The proceedings of Australia's Commonwealth Parliament are recorded in Hansard, which is available online through the Parliamentary Library's ParlInfo database. This repository includes Jupyter notebooks to harvest and explore XML formatted versions of Hansard.
You can access a harvest of the XML files for both houses from 1901 to 1980 and 1998 to 2005 from this repository. No XML files are currently available for 1981 to 1997. Open Australia provides access to Hansard XML files from 2006 onwards.
The XML files are made available on the Australian Parliament website under a CC-BY-NC-ND licence.

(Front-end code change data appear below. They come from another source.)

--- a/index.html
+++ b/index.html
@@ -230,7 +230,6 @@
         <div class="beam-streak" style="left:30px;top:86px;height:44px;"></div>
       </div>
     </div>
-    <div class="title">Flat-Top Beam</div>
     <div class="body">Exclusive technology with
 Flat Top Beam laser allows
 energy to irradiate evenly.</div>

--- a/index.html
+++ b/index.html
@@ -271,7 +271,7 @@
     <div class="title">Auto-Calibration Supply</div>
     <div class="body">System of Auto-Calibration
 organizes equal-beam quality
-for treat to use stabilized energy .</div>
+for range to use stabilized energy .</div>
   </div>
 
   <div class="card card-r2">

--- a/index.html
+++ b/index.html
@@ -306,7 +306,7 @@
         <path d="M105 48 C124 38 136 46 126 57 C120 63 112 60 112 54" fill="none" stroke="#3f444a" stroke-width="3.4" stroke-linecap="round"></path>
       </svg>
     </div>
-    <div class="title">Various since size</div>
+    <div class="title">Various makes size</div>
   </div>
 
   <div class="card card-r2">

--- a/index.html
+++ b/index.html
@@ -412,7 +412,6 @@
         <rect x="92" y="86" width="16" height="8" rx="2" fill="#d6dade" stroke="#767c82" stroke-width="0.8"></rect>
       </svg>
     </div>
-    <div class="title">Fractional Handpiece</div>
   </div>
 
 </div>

Tools, tips, and examples¶
Convert a year's worth of Historic Hansard into a dataframe for analysis¶
This notebook analyses Commonwealth Hansard XML files. Give it a year (between 1901 and 1980), and a house (either 'hofreps' or 'senate'), and it will download all the proceedings of that year and house, extract some basic data about debates and speeches, and provide the results as a dataframe for exploration.
Harvesting Commonwealth Hansard¶
Results in ParlInfo are generated from well-structured XML files which can be downloaded individually from the web interface – one XML file for each sitting day. This notebook shows you how to download all the XML files for large scale analysis. It's an updated version of the code I used to harvest Hansard in 2016.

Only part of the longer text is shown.